The deal was typical of the brash nature of the junior and mid-tier resources sector in the mid-2000s – two junior companies coming together to create a company its management thought capable of taking full advantage of the commodities “super-cycle” many analysts and commentators were predicting.

The optimism did not last long, the GFC arriving within months of the merger settling.

A white knight came in the form of China Minmetals which listed a subsidiary, MMG Ltd, on the Hong Kong Exchange and successfully launched a rescue package for the entire Oz portfolio.

The Foreign Investment Review Board ran interference on the bid due to the Prominent Hill copper mine sitting within the Australian Defence Force’s Woomera Prohibited Zone in South Australia. Eventually a carve-out deal was arranged, MMG taking the bulk of the portfolio and Oz retaining its listing and Prominent Hill.

Ultimately that proved good news for Oz. While the other assets in its former portfolio largely failed to perform, Prominent Hill proved the most prolific Australian copper discovery of the past 30 years, going on to consistently deliver 120,000 tpa copper and 130,000 ozpa gold over 14 years until BHP Ltd took over the company and asset in 2023.

While Sandfire had its own corporate machinations in its formative years, its ascent to a copper-only strategy was purely geology driven. The company was a run-of-the-mill West Australian explorer for its first few years of existence before an ambitious drilling campaign on its Doolgunna ground in the Murchison, Western Australia in 2009 returned hits of 47m @ 5.3% copper, 20.1 g/t silver and 1% zinc, 22m @ 3.6% copper, 3.8 g/t gold and 13.4 g/t silver and 18m @ 2.9% copper, 13 g/t silver and 2.1% zinc.

The DeGrussa mine was brought into production over two years later, becoming a prolific high-grade producer for more than a decade, first with DSO material grading more than 25%, before settling into 67,000-70,000 tpa copper at plus-5% head grades for more than a decade.

The problem for both was that growth was so difficult to achieve. Oz picked up the other major South Australian copper discovery, Carrapateena, and brought that into production but after that the development pipeline quickly dried up.

For Sandfire, it was almost impossible to find another DeGrussa, both in the Murchison and on the market. There was simply nothing of comparable grades and cash costs.

With DeGrussa’s reserves dwindling and Black Butte in Montana still looking a longer-term proposition due to permitting hurdles, Sandfire was increasingly desperate to act.

Sandfire ended up paying $140 million for Mod Resources and its Motheo discovery in Botswana. The company took plenty of criticism at the time, Motheo being lower grade and in a perceived higher-risk jurisdiction than WA.

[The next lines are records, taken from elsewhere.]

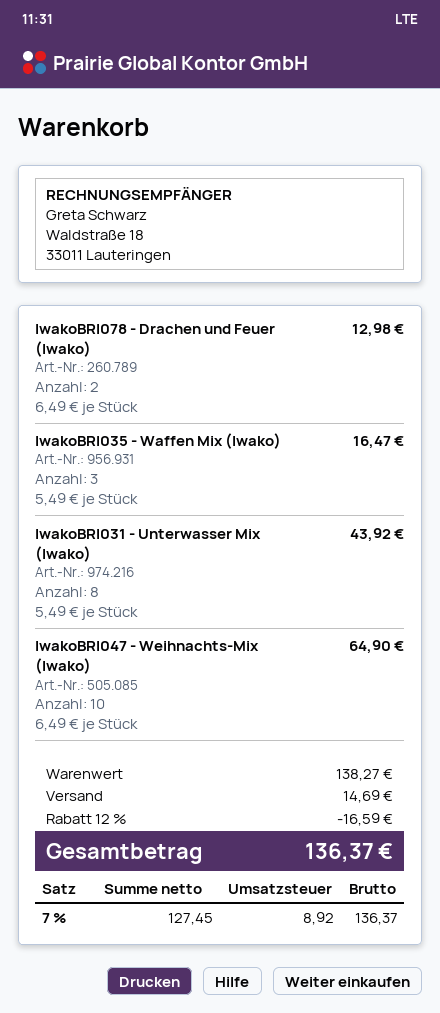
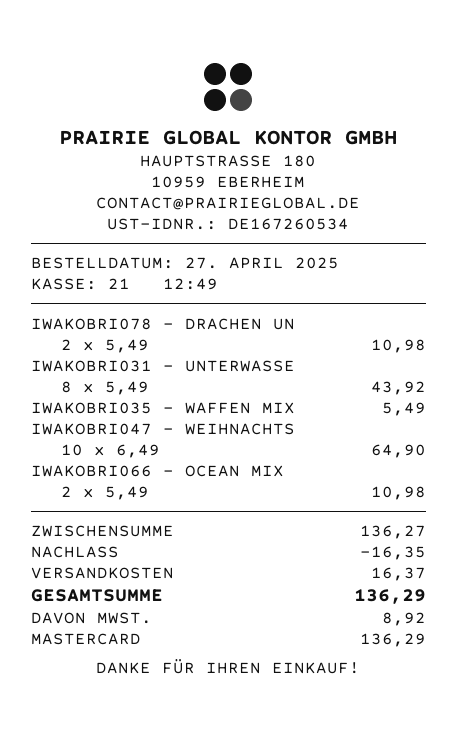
IwakoBRI078 - Drachen und Feuer (Iwako): 2 x 6.49 = 12.98 -> 2 x 5.49 = 10.98
IwakoBRI035 - Waffen Mix (Iwako): 3 x 5.49 = 16.47 -> 1 x 5.49 = 5.49
IWAKOBRI066 - OCEAN MIX: none -> 2 x 5.49 = 10.98
subtotal: 138.27 -> 136.27
discount: 16.59 -> 16.35
shipping: 14.69 -> 16.37
total: 136.37 -> 136.29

Part of the problem was that DeGrussa and Prominent Hill had skewed what investors understood about robust copper projects. They believed the only profitable copper mines were the big-ticket porphyries of Latin America, the plus-100,000 tpa IOCGs like Prominent Hill, or ultra-high grade VMS deposits such as DeGrussa. Anything outside of that was not worth it.

However, as First Quantum Minerals Ltd exploration director Mike Christie pointed out at Paydirt’s Copper Unlocked event in March (see page 34), a 60,000 tpa mine is small by copper industry standards, but is akin to a 200,000 ozpa gold operation.

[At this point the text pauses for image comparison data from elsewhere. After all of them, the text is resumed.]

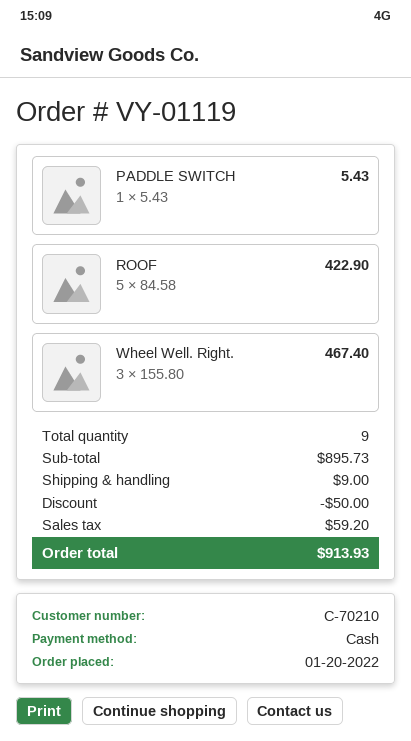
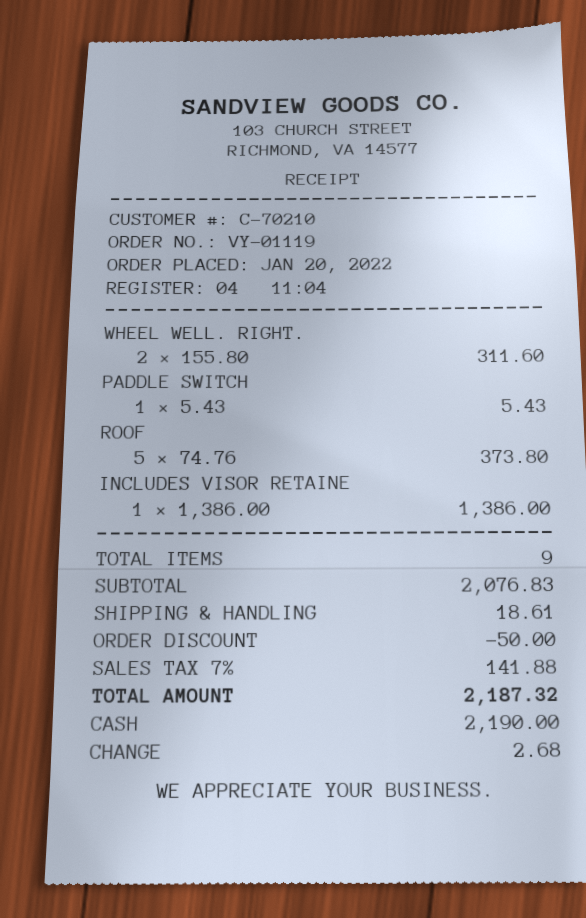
ROOF: 5 x 84.58 = 422.90 -> 5 x 74.76 = 373.80
Wheel Well. Right.: 3 x 155.80 = 467.40 -> 2 x 155.80 = 311.60
INCLUDES VISOR RETAINE: none -> 1 x 1386.00 = 1386.00
subtotal: 895.73 -> 2076.83
shipping: 9.00 -> 18.61
tax: 59.20 -> 141.88
total: 913.93 -> 2187.32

The proliferation of juniors in the space is an indication that investors are perhaps reassessing those parameters. Indeed, Sandfire itself has proven with Motheo that a 50,000 tpa copper asset can be built on a modest budget and quickly generate returns, even while the spot price fails to meet the bullish expectations.

I provide this potted history of the modern Australian copper sector to illustrate how different things are today. You’ll see from this issue that more than a dozen juniors find themselves with projects they are capable of developing themselves.
It is a distinct shift.

If the start of 2025 is anything to go by, we could be set for an oxymoronic golden copper age.